Although most of the top-performing firms in the leveraged buyout world are raising or are expected to raise some of the largest funds in recent years, institutional investors might have a hard time getting access to those funds.
"There are (fewer) spots for limited partners, even in their historical general partner relationships," said John E. Buehler, managing partner at Energy Investors Funds Group LLC, a private equity firm with offices in San Francisco, Boston and New York.
"2002 represented a substantial diminution of private equity, and now there is more capital and fewer opportunities," Mr. Buehler said.
Limited partners say there might be a number of middle-market funds raising money right now, but few are attractive.
"It's just a matter of institutional quality," said Christopher Wagner, senior investment officer of alternative assets for $29 billion Los Angeles County Employees' Retirement Association, Pasadena, Calif. "Funds that are institutional quality that are less than $1 billion are not as plentiful as ones that are over $1 billion." LACERA's target for alternative investments is 7%, or about $2 billion. It had a $1.4 billion private equity portfolio as of March 31, the most current data, Mr. Wagner said.
"You have some of the same dynamics taking place in the buyout world as the venture capital world," said Josh Lerner, the Jacob H. Schiff Professor of Investment Banking at Harvard Business School, Boston. "In venture, everyone's known who the good groups are, but it's difficult to get access."
The same is now true with buyout funds. Many of the top-tier groups have had the same limited partners for years and there are now waiting lists to get into the funds, Mr. Lerner said.
"We've seen this really in the hot buyout funds, which are middle-market groups that had good returns and differentiated strategies," he said. "There's been a real frenzy to get in."

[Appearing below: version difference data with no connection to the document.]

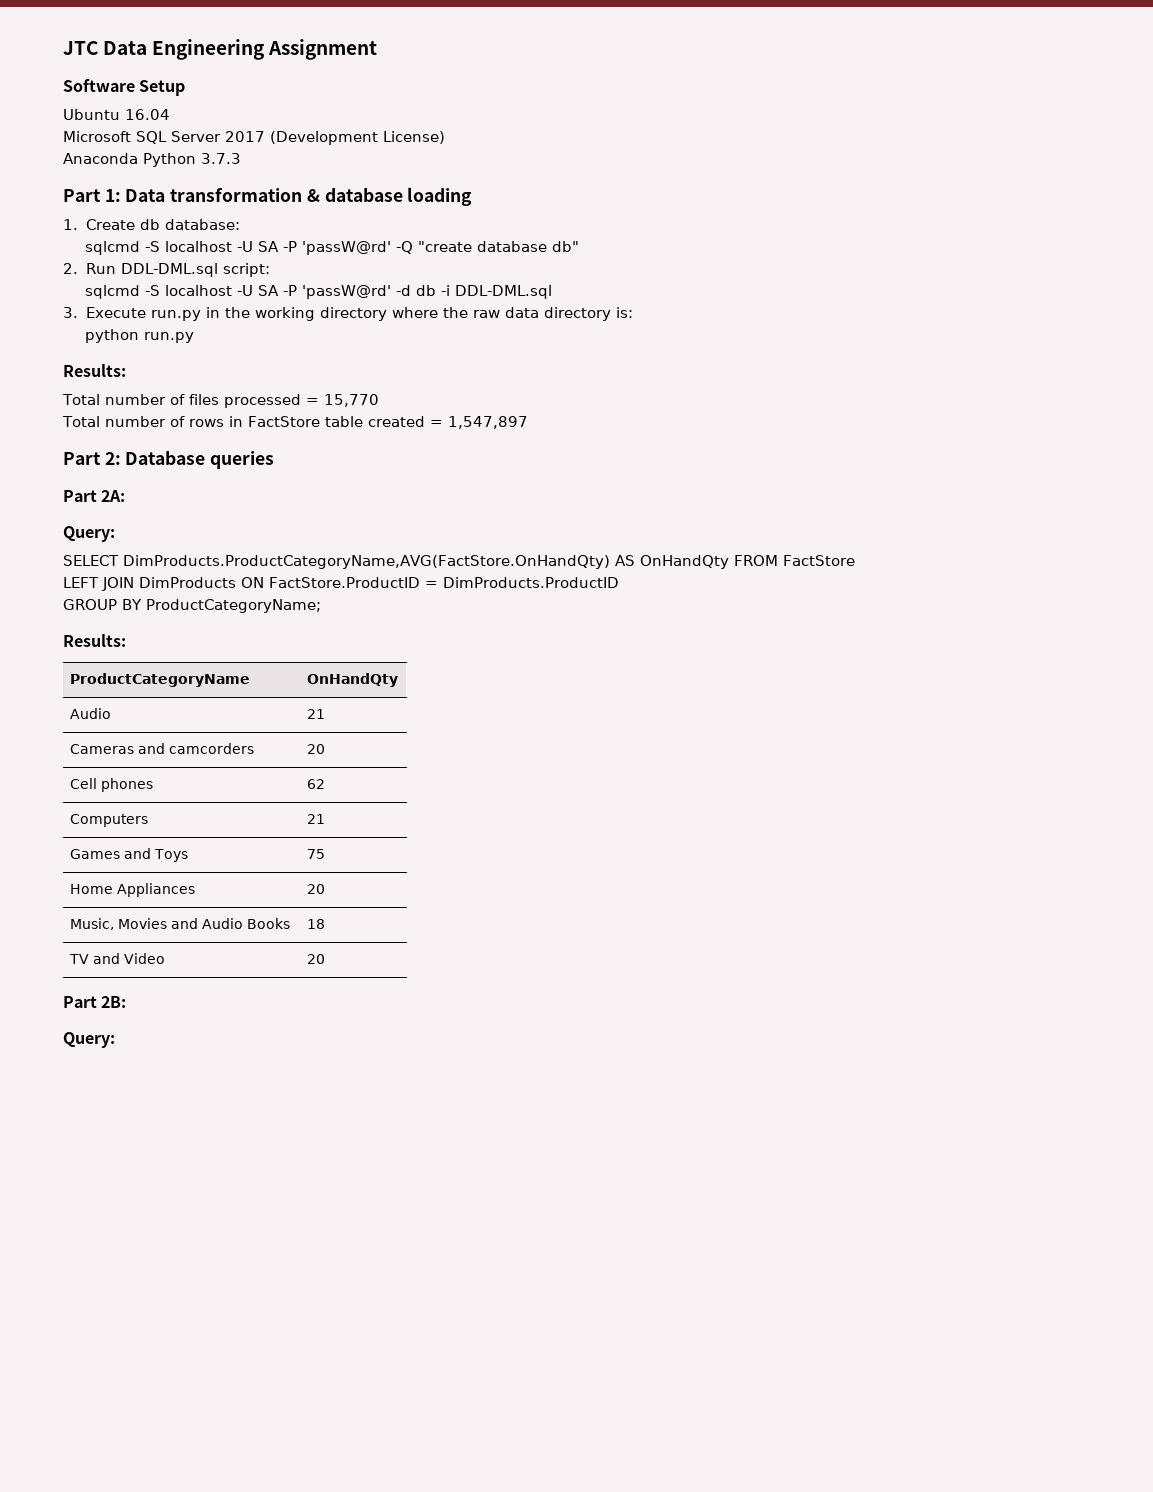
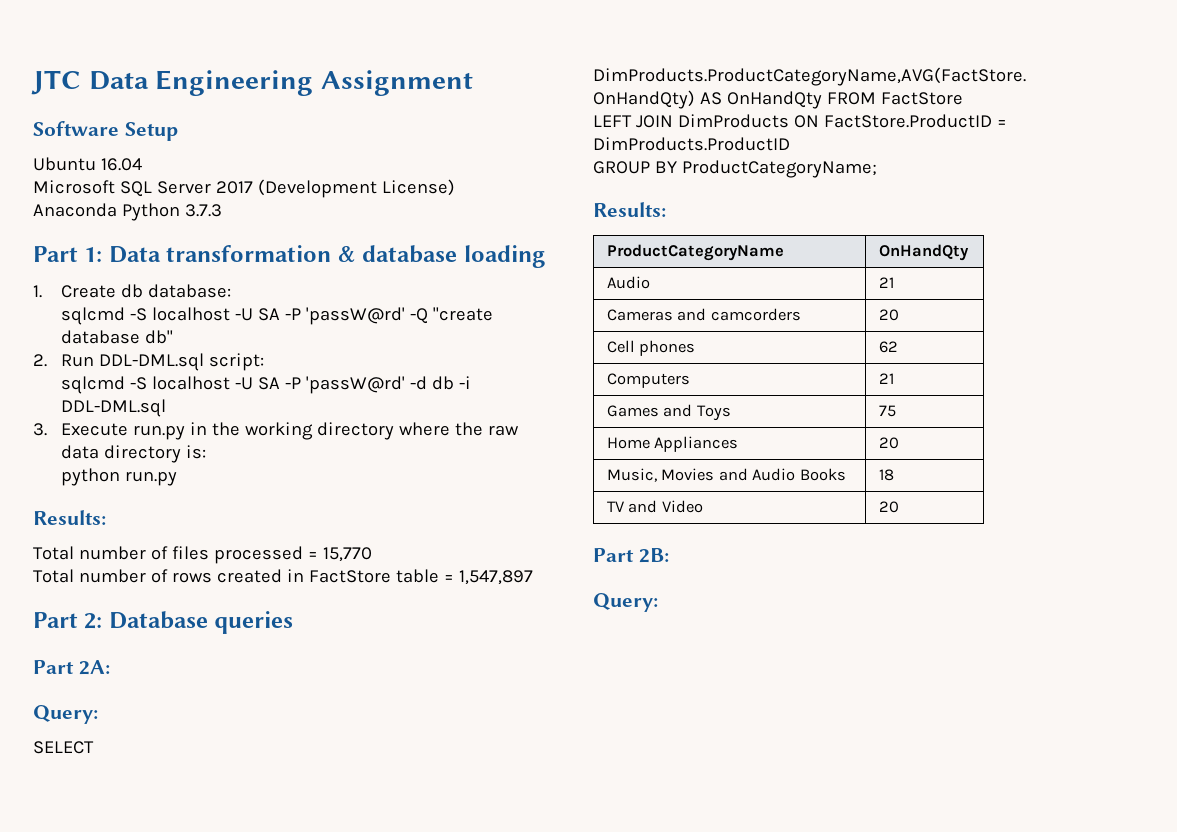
(224, 423) none -> [216,569,282,583] created
[367,416,425,427] created -> (439, 576) none

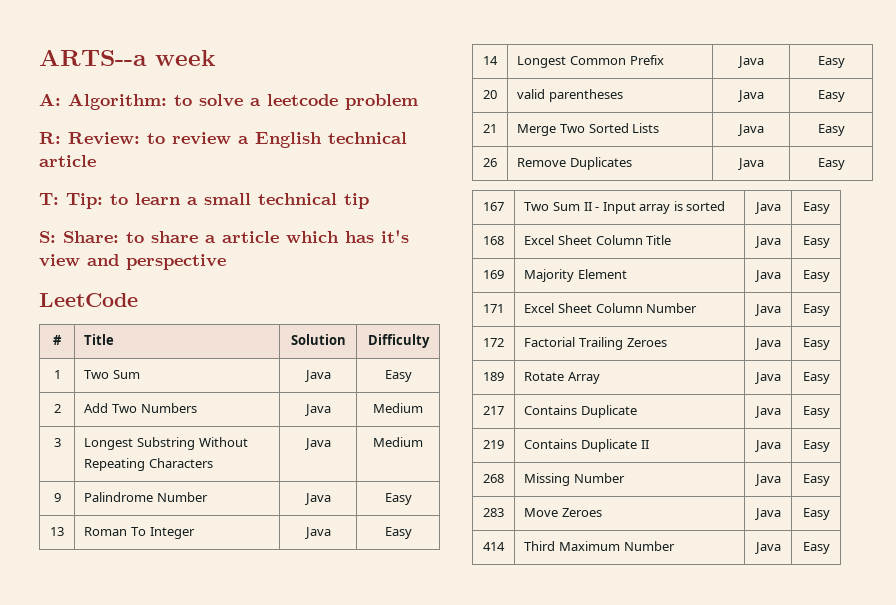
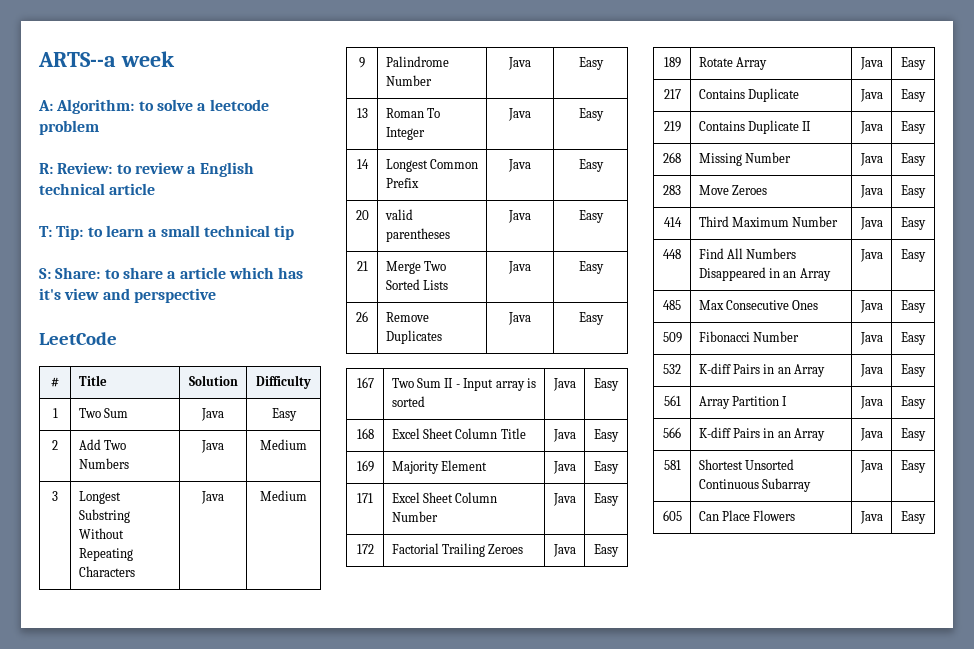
(830, 548) none -> [663,249,681,259] [698,248,797,259] [698,267,831,281] [859,249,883,262] [901,249,926,262] [663,300,681,310] [698,300,819,310] [859,300,883,313] [901,300,926,313] [662,332,682,343] [698,331,800,342] [859,332,883,345] [901,332,926,345] [663,364,681,374] [698,363,826,377] [859,364,883,377] [901,364,926,377] [663,395,681,406] [698,396,788,409] [859,396,883,409] [901,396,926,409] [663,427,681,438] [698,427,826,441] [859,428,883,441] [901,428,926,441] [663,460,681,470] [698,459,795,470] [698,478,812,492] [859,460,883,473] [901,460,926,473] [662,510,682,521] [698,510,796,521] [859,511,883,524] [901,511,926,524] // 448 | Find All Numbers Disappeared in an Array | Java | Easy // 485 | Max Consecutive Ones | Java | Easy // 509 | Fibonacci Number | Java | Easy // 532 | K-diff Pairs in an Array | Java | Easy // 561 | Array Partition I | Java | Easy // 566 | K-diff Pairs in an Array | Java | Easy // 581 | Shortest Unsorted Continuous Subarray | Java | Easy // 605 | Can Place Flowers | Java | Easy

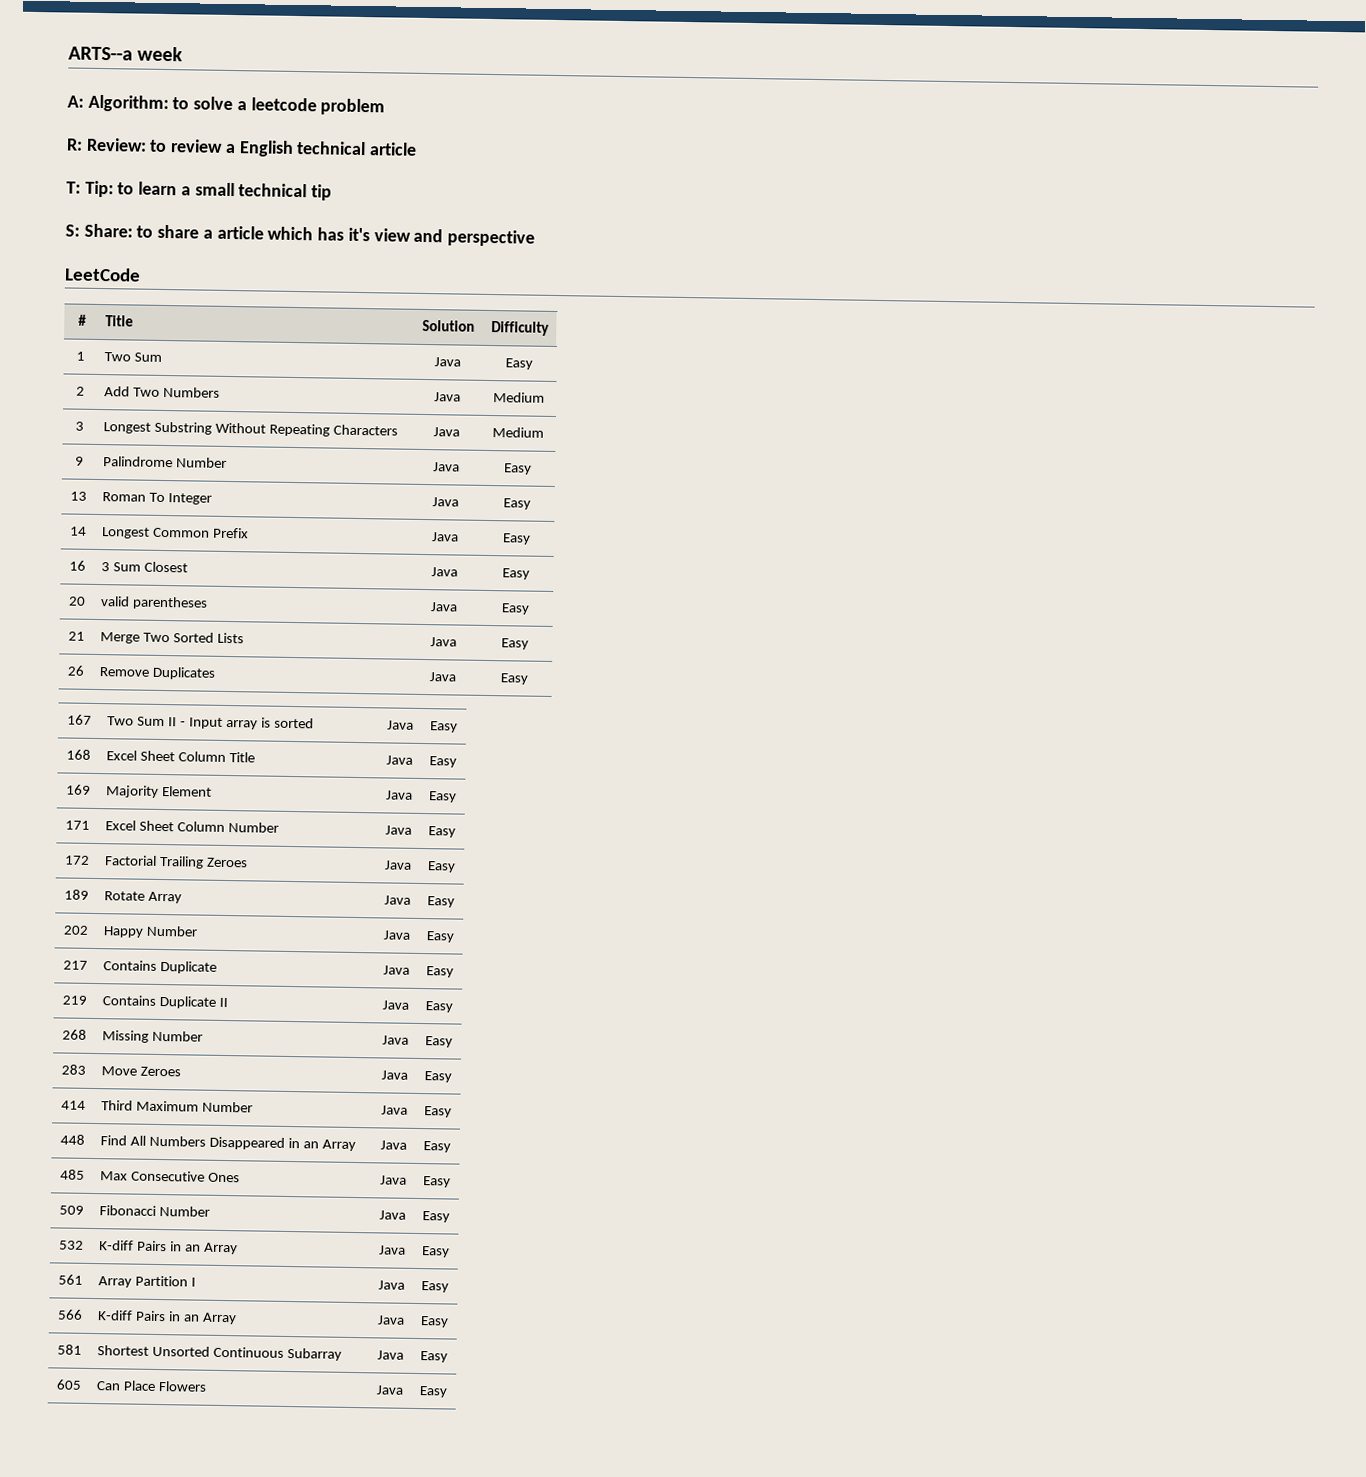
(604, 165) none -> [69,560,86,571] [101,561,189,573] [431,567,458,577] [502,568,530,580] // 16 | 3 Sum Closest | Java | Easy
(926, 63) none -> [63,925,89,935] [103,925,199,938] [383,930,411,940] [426,931,455,943] // 202 | Happy Number | Java | Easy

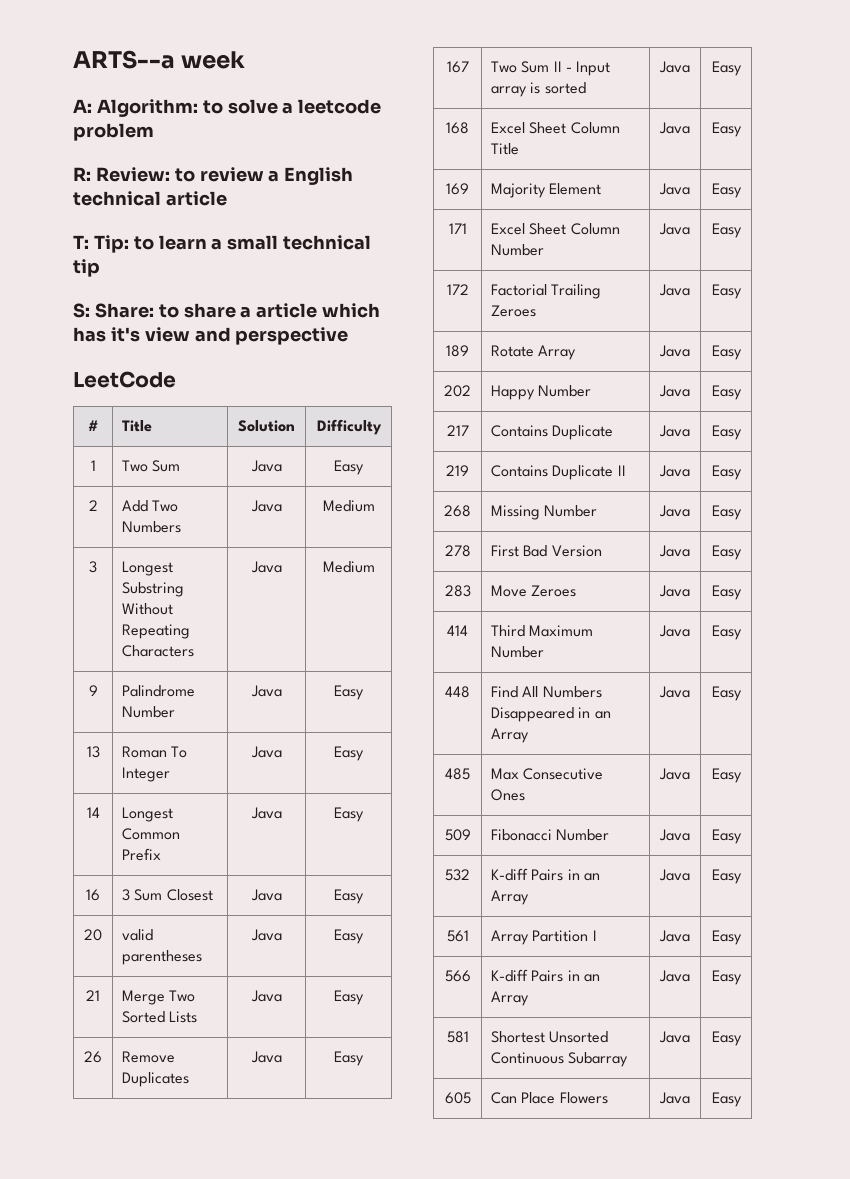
(453, 1042) none -> [444,545,471,557] [491,545,602,557] [659,545,690,557] [711,545,742,560] // 278 | First Bad Version | Java | Easy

Sun Capital Partners Inc., a private equity firm in Boca Raton, Fla., is an example. Sun executives are raising their fourth fund, with a $500 million target, and that fund is expected to be oversubscribed, Mr. Lerner said. Sun Capital has had a strategy of doing different kinds of restructurings of troubled companies, some in bankruptcy. The previous fund, which closed in January 2003, was a participant in the $1.65 billion acquisition of Mervyn's, a department store chain based in Hayward, Calif., from Target Corp. Other investors were Cerberus Capital Management LP, New York, and a real estate joint venture of Philadelphia-based Lubert-Adler and Chicago-based Klaff Partners LP.
Mr. Lerner said Sun Capital has had "an enviable track record in terms of how well they have done." As a result, top-tier limited partners have been fighting to get in. Among Sun Capital's investors are the endowments of Yale University, New Haven, Conn. ($11 billion) and the University of Notre Dame, Notre Dame, Ind. ($2.6 billion).